▶ [Work request] An exact repetition of every entry, with no images, is the required answer.

▶ [Saved data entries]
━━━━━━
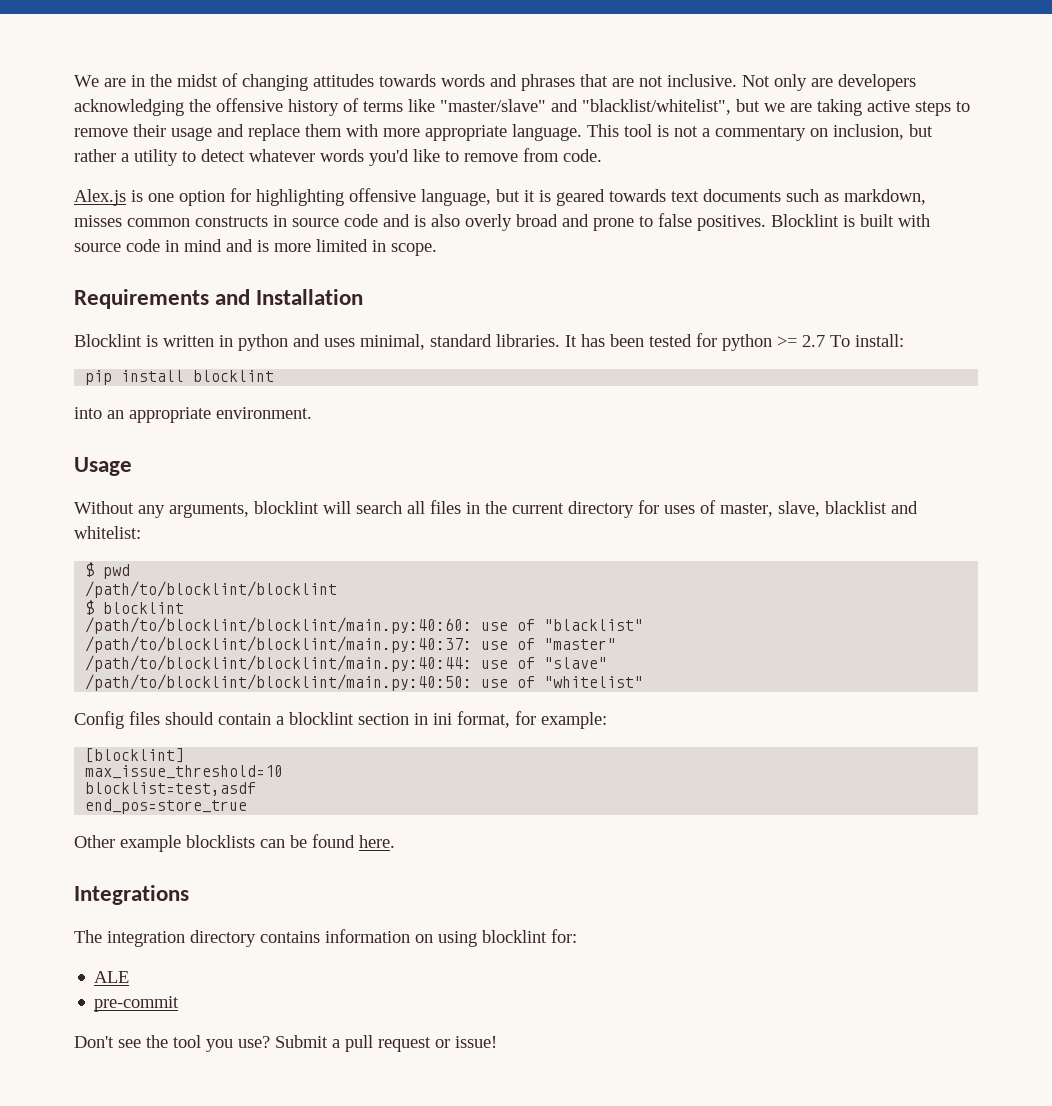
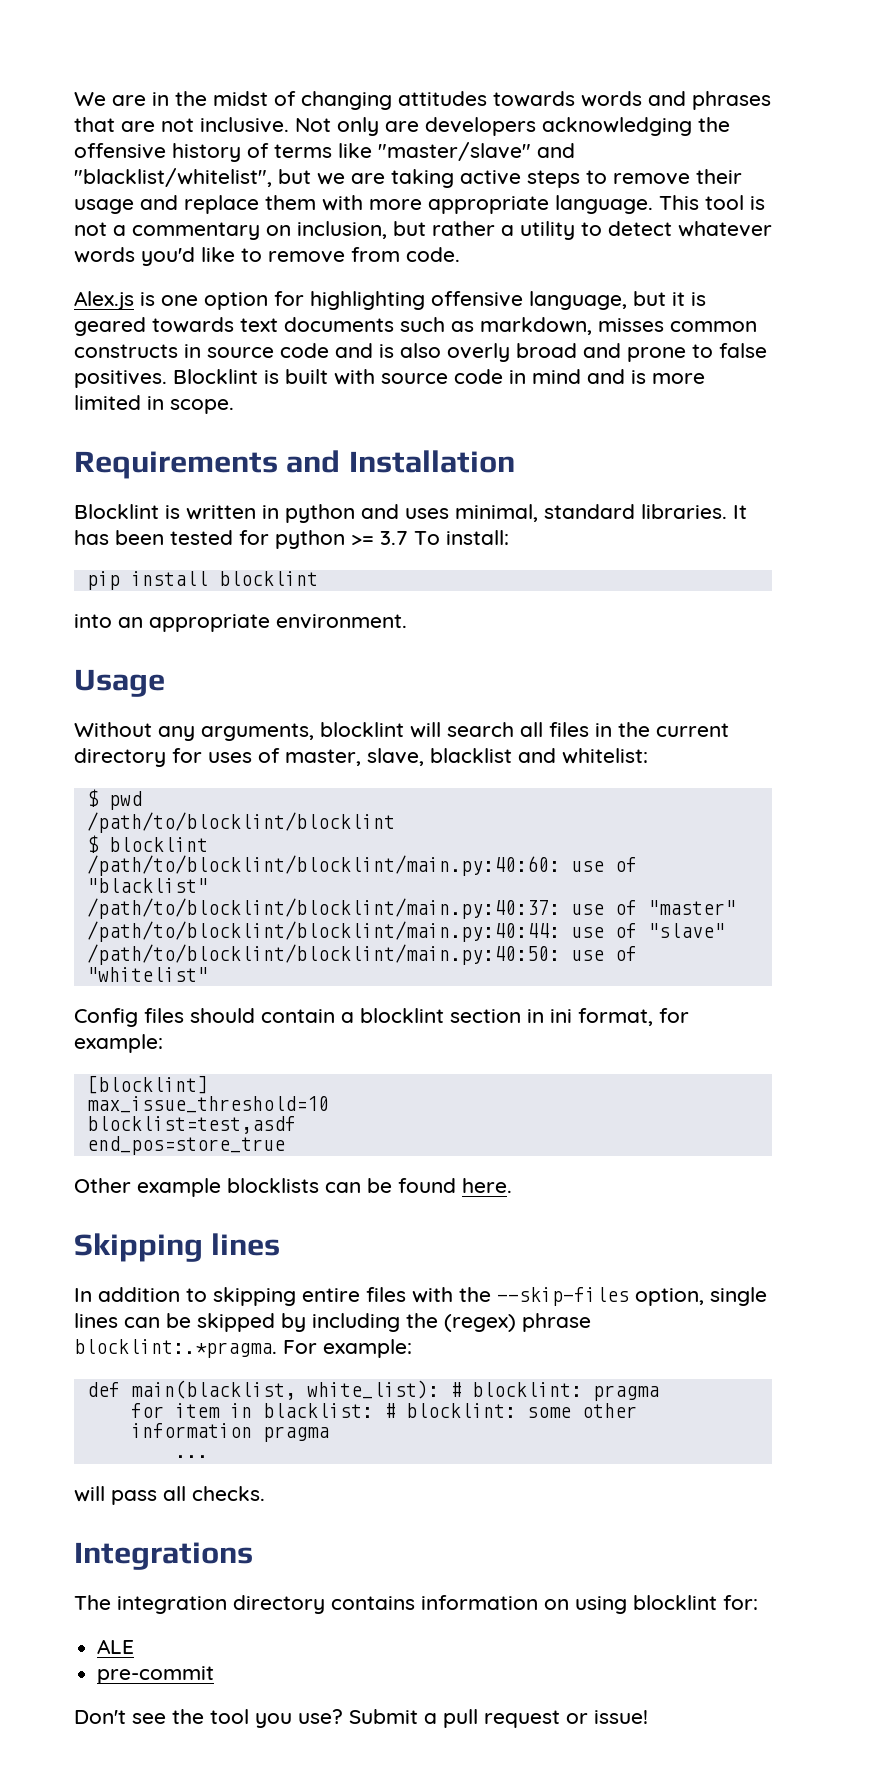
- It has been tested for python >= 2.7 To install:
+ It has been tested for python >= 3.7 To install:
+ Skipping lines
+ In addition to skipping entire files with the --skip-files option, single lines can be skipped by including the (regex) phrase blocklint:.*pragma. For example:
+ def main(blacklist, white_list): # blocklint: pragma
+ for item in blacklist: # blocklint: some other information pragma
+ ...
+ will pass all checks.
━━━━━━
▶ [Answer for this exercise]
- It has been tested for python >= 2.7 To install:
+ It has been tested for python >= 3.7 To install:
+ Skipping lines
+ In addition to skipping entire files with the --skip-files option, single lines can be skipped by including the (regex) phrase blocklint:.*pragma. For example:
+ def main(blacklist, white_list): # blocklint: pragma
+ for item in blacklist: # blocklint: some other information pragma
+ ...
+ will pass all checks.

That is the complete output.